The animals used in liver fibrosis studies must usually be sacrificed. Ultrasound has been demonstrated to have the ability to diagnose hepatic fibrosis and cirrhosis in experimental small-animal models. However, few studies have used high-frequency ultrasound (HFU, 40 MHz) to monitor changes in the rat liver and other hollow organs longitudinally. In this study, liver fibrosis was induced by administering dimethylnitrosamine (DMN) in SD rats, aged 8 weeks, for three consecutive days per week for up to 4 weeks. A Chinese herbal medicine Yi Guan Jian (YGJ) was orally administered (1.8 g/kg daily) to DMN-induced liver fibrosis rats for 2 weeks. Compared with the normal control rats, rats treated with DMN for either 2 weeks or 4 weeks had significantly lower body weights, liver indexes and elevation of hydroxyproline, GOT, and GPT contents.
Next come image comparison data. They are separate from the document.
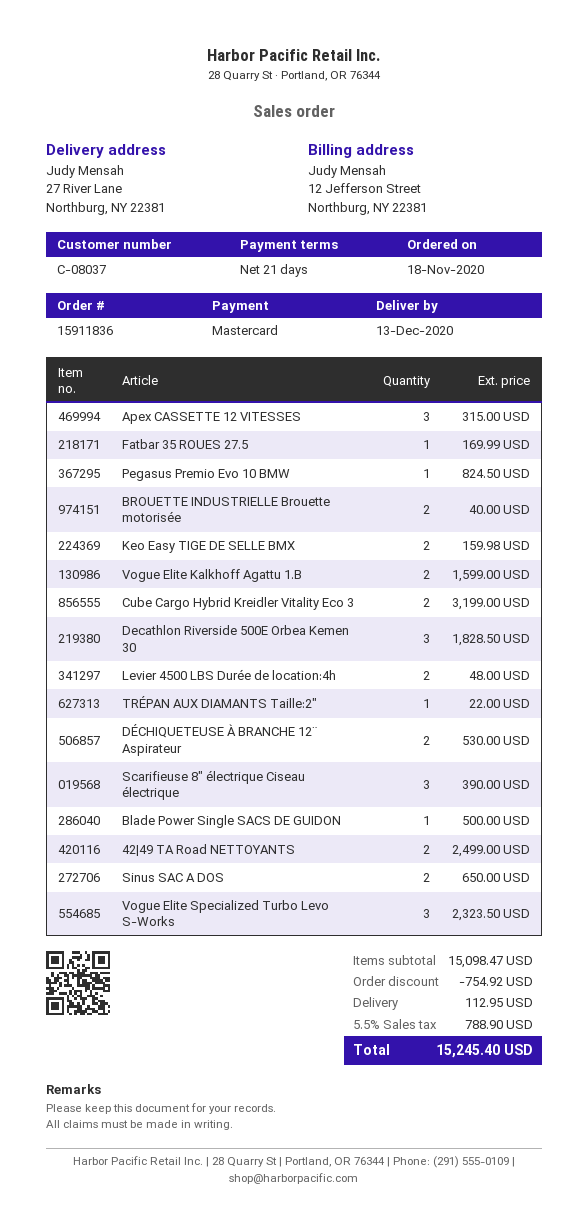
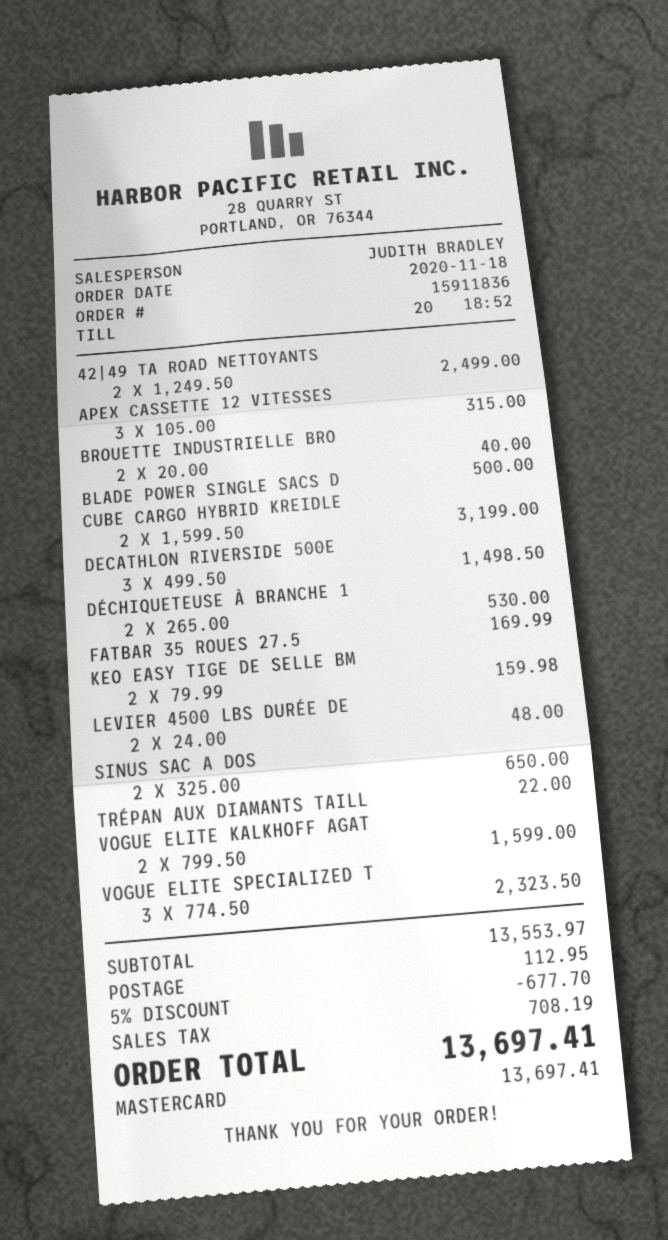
Pegasus Premio Evo 10 BMW: 1 for 824.50 -> none
Decathlon Riverside 500E Orbea Kemen 30: 3 for 1828.50 -> 3 for 1498.50
Scarifieuse 8" électrique Ciseau électrique: 3 for 390.00 -> none
subtotal: 15098.47 -> 13553.97
discount: 754.92 -> 677.70
tax: 788.90 -> 708.19
total: 15245.40 -> 13697.41

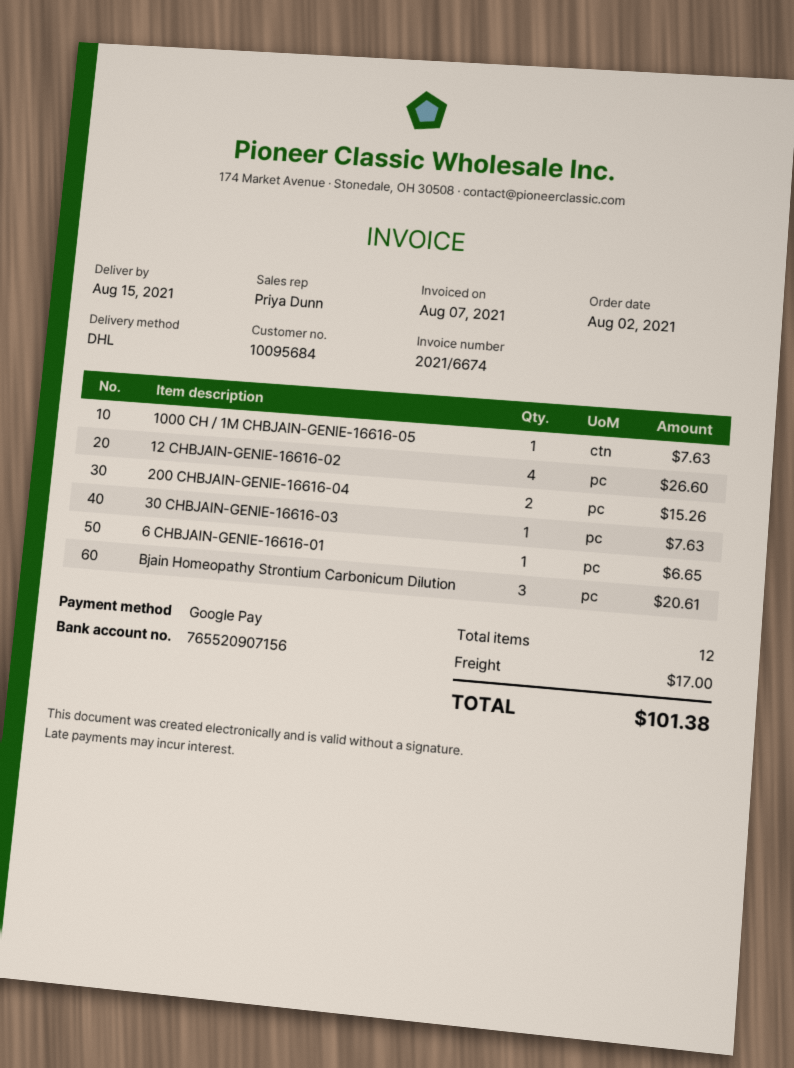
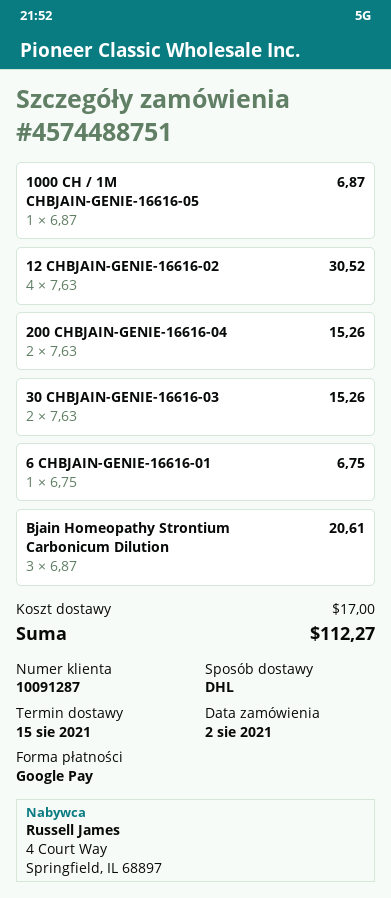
customer number: 10095684 -> 10091287
1000 CH / 1M CHBJAIN-GENIE-16616-05: 1 for 7.63 -> 1 for 6.87
12 CHBJAIN-GENIE-16616-02: 4 for 26.60 -> 4 for 30.52
30 CHBJAIN-GENIE-16616-03: 1 for 7.63 -> 2 for 15.26
6 CHBJAIN-GENIE-16616-01: 1 for 6.65 -> 1 for 6.75
total: 101.38 -> 112.27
YGJ herbal treatment remarkably prevented rats from DMN-induced liver fibrosis. The HFU scoring results among the normal controls, 2-week DMN-treated rats, 4-week DMN-treated rats, and combined 2-week YGJ therapy with 4-week DMN-treated rats also reached statistical significance. Thus, HFU is an accurate tool for the longitudinal analysis of liver fibrosis progression in small-animal models, and the YGJ may be useful in reversing the development of hepatic fibrosis.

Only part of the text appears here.